◆ Goal of the exercise:
Set down the entries once more, exactly as given.

*** Block opens ***

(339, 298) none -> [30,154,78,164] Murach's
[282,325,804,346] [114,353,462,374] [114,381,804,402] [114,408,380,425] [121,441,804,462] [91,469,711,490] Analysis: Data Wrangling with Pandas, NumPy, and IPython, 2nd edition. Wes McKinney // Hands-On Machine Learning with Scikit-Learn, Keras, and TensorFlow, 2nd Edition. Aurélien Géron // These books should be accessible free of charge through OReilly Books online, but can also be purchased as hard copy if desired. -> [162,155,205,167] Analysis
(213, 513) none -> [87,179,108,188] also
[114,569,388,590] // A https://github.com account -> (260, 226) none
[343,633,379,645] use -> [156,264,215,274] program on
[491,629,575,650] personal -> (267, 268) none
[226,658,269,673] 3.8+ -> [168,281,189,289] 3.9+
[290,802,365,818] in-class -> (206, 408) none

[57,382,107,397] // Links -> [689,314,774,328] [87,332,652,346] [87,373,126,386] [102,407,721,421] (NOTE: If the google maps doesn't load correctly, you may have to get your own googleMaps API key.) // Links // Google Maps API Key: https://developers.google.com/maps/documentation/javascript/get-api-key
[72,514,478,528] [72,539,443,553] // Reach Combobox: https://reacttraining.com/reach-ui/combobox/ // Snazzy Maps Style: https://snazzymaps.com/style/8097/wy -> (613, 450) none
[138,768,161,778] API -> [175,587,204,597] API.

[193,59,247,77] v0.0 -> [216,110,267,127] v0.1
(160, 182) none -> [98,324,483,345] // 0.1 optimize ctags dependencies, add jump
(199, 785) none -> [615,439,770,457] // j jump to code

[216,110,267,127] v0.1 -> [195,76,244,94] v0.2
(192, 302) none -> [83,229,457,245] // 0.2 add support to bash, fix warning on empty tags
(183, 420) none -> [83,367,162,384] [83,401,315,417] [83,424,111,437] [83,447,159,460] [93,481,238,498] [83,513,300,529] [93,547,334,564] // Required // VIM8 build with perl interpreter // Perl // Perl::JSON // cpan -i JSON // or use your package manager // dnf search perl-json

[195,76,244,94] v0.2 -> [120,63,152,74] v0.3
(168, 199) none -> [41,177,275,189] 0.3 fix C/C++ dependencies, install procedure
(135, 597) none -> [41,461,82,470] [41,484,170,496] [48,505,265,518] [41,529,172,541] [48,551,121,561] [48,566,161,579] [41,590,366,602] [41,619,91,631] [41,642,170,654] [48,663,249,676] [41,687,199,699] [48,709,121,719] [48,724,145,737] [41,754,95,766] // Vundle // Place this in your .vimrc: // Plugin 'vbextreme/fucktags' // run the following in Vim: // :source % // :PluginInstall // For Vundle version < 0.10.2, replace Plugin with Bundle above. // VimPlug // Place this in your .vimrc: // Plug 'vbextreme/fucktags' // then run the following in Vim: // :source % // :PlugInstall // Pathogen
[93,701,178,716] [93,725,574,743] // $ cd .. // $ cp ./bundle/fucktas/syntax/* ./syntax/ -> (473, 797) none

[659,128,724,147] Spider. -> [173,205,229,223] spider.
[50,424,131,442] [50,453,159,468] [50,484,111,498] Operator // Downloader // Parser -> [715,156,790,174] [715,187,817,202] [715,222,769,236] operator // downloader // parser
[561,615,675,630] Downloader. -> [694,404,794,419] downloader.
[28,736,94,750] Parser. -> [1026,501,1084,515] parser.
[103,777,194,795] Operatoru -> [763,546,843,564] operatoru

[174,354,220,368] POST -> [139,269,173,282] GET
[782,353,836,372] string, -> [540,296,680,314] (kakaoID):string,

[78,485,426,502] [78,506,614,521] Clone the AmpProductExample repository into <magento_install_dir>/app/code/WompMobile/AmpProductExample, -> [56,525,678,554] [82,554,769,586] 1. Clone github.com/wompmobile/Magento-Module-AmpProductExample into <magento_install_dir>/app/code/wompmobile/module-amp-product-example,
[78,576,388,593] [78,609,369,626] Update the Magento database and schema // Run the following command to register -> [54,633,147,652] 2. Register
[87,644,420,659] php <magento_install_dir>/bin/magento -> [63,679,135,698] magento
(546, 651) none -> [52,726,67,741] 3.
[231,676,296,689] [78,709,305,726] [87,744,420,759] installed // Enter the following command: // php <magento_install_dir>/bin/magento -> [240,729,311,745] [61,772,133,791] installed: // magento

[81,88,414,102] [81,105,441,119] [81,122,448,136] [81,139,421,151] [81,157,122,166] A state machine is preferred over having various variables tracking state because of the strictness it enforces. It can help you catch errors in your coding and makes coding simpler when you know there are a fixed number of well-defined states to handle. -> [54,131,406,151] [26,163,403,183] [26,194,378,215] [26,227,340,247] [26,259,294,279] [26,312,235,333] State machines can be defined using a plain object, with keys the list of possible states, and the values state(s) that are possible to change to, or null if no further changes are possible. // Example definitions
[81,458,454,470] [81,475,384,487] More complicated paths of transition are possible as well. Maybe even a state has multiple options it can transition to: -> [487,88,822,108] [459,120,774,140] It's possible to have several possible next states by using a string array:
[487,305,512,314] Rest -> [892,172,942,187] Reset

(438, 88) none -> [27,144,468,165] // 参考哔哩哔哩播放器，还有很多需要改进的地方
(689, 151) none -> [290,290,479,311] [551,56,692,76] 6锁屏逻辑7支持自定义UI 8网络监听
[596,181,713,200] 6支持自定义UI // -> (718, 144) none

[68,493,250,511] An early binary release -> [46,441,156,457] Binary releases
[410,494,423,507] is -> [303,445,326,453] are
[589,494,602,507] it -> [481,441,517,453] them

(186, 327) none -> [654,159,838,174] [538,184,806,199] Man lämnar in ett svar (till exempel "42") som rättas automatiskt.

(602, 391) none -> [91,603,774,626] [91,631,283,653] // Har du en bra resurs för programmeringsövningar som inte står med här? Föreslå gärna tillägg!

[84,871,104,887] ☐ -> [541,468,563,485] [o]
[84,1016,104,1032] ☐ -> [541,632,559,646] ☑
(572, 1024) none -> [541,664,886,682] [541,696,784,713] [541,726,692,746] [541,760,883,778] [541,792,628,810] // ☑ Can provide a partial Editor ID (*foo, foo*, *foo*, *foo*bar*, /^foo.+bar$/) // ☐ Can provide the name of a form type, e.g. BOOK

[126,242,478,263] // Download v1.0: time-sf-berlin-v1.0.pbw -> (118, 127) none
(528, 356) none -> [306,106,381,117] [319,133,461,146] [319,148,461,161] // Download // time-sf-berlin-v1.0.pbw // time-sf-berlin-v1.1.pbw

*** Block closes ***

◆ Written response:
(339, 298) none -> [30,154,78,164] Murach's
[282,325,804,346] [114,353,462,374] [114,381,804,402] [114,408,380,425] [121,441,804,462] [91,469,711,490] Analysis: Data Wrangling with Pandas, NumPy, and IPython, 2nd edition. Wes McKinney // Hands-On Machine Learning with Scikit-Learn, Keras, and TensorFlow, 2nd Edition. Aurélien Géron // These books should be accessible free of charge through OReilly Books online, but can also be purchased as hard copy if desired. -> [162,155,205,167] Analysis
(213, 513) none -> [87,179,108,188] also
[114,569,388,590] // A https://github.com account -> (260, 226) none
[343,633,379,645] use -> [156,264,215,274] program on
[491,629,575,650] personal -> (267, 268) none
[226,658,269,673] 3.8+ -> [168,281,189,289] 3.9+
[290,802,365,818] in-class -> (206, 408) none

[57,382,107,397] // Links -> [689,314,774,328] [87,332,652,346] [87,373,126,386] [102,407,721,421] (NOTE: If the google maps doesn't load correctly, you may have to get your own googleMaps API key.) // Links // Google Maps API Key: https://developers.google.com/maps/documentation/javascript/get-api-key
[72,514,478,528] [72,539,443,553] // Reach Combobox: https://reacttraining.com/reach-ui/combobox/ // Snazzy Maps Style: https://snazzymaps.com/style/8097/wy -> (613, 450) none
[138,768,161,778] API -> [175,587,204,597] API.

[193,59,247,77] v0.0 -> [216,110,267,127] v0.1
(160, 182) none -> [98,324,483,345] // 0.1 optimize ctags dependencies, add jump
(199, 785) none -> [615,439,770,457] // j jump to code

[216,110,267,127] v0.1 -> [195,76,244,94] v0.2
(192, 302) none -> [83,229,457,245] // 0.2 add support to bash, fix warning on empty tags
(183, 420) none -> [83,367,162,384] [83,401,315,417] [83,424,111,437] [83,447,159,460] [93,481,238,498] [83,513,300,529] [93,547,334,564] // Required // VIM8 build with perl interpreter // Perl // Perl::JSON // cpan -i JSON // or use your package manager // dnf search perl-json

[195,76,244,94] v0.2 -> [120,63,152,74] v0.3
(168, 199) none -> [41,177,275,189] 0.3 fix C/C++ dependencies, install procedure
(135, 597) none -> [41,461,82,470] [41,484,170,496] [48,505,265,518] [41,529,172,541] [48,551,121,561] [48,566,161,579] [41,590,366,602] [41,619,91,631] [41,642,170,654] [48,663,249,676] [41,687,199,699] [48,709,121,719] [48,724,145,737] [41,754,95,766] // Vundle // Place this in your .vimrc: // Plugin 'vbextreme/fucktags' // run the following in Vim: // :source % // :PluginInstall // For Vundle version < 0.10.2, replace Plugin with Bundle above. // VimPlug // Place this in your .vimrc: // Plug 'vbextreme/fucktags' // then run the following in Vim: // :source % // :PlugInstall // Pathogen
[93,701,178,716] [93,725,574,743] // $ cd .. // $ cp ./bundle/fucktas/syntax/* ./syntax/ -> (473, 797) none

[659,128,724,147] Spider. -> [173,205,229,223] spider.
[50,424,131,442] [50,453,159,468] [50,484,111,498] Operator // Downloader // Parser -> [715,156,790,174] [715,187,817,202] [715,222,769,236] operator // downloader // parser
[561,615,675,630] Downloader. -> [694,404,794,419] downloader.
[28,736,94,750] Parser. -> [1026,501,1084,515] parser.
[103,777,194,795] Operatoru -> [763,546,843,564] operatoru

[174,354,220,368] POST -> [139,269,173,282] GET
[782,353,836,372] string, -> [540,296,680,314] (kakaoID):string,

[78,485,426,502] [78,506,614,521] Clone the AmpProductExample repository into <magento_install_dir>/app/code/WompMobile/AmpProductExample, -> [56,525,678,554] [82,554,769,586] 1. Clone github.com/wompmobile/Magento-Module-AmpProductExample into <magento_install_dir>/app/code/wompmobile/module-amp-product-example,
[78,576,388,593] [78,609,369,626] Update the Magento database and schema // Run the following command to register -> [54,633,147,652] 2. Register
[87,644,420,659] php <magento_install_dir>/bin/magento -> [63,679,135,698] magento
(546, 651) none -> [52,726,67,741] 3.
[231,676,296,689] [78,709,305,726] [87,744,420,759] installed // Enter the following command: // php <magento_install_dir>/bin/magento -> [240,729,311,745] [61,772,133,791] installed: // magento

[81,88,414,102] [81,105,441,119] [81,122,448,136] [81,139,421,151] [81,157,122,166] A state machine is preferred over having various variables tracking state because of the strictness it enforces. It can help you catch errors in your coding and makes coding simpler when you know there are a fixed number of well-defined states to handle. -> [54,131,406,151] [26,163,403,183] [26,194,378,215] [26,227,340,247] [26,259,294,279] [26,312,235,333] State machines can be defined using a plain object, with keys the list of possible states, and the values state(s) that are possible to change to, or null if no further changes are possible. // Example definitions
[81,458,454,470] [81,475,384,487] More complicated paths of transition are possible as well. Maybe even a state has multiple options it can transition to: -> [487,88,822,108] [459,120,774,140] It's possible to have several possible next states by using a string array:
[487,305,512,314] Rest -> [892,172,942,187] Reset

(438, 88) none -> [27,144,468,165] // 参考哔哩哔哩播放器，还有很多需要改进的地方
(689, 151) none -> [290,290,479,311] [551,56,692,76] 6锁屏逻辑7支持自定义UI 8网络监听
[596,181,713,200] 6支持自定义UI // -> (718, 144) none

[68,493,250,511] An early binary release -> [46,441,156,457] Binary releases
[410,494,423,507] is -> [303,445,326,453] are
[589,494,602,507] it -> [481,441,517,453] them

(186, 327) none -> [654,159,838,174] [538,184,806,199] Man lämnar in ett svar (till exempel "42") som rättas automatiskt.

(602, 391) none -> [91,603,774,626] [91,631,283,653] // Har du en bra resurs för programmeringsövningar som inte står med här? Föreslå gärna tillägg!

[84,871,104,887] ☐ -> [541,468,563,485] [o]
[84,1016,104,1032] ☐ -> [541,632,559,646] ☑
(572, 1024) none -> [541,664,886,682] [541,696,784,713] [541,726,692,746] [541,760,883,778] [541,792,628,810] // ☑ Can provide a partial Editor ID (*foo, foo*, *foo*, *foo*bar*, /^foo.+bar$/) // ☐ Can provide the name of a form type, e.g. BOOK

[126,242,478,263] // Download v1.0: time-sf-berlin-v1.0.pbw -> (118, 127) none
(528, 356) none -> [306,106,381,117] [319,133,461,146] [319,148,461,161] // Download // time-sf-berlin-v1.0.pbw // time-sf-berlin-v1.1.pbw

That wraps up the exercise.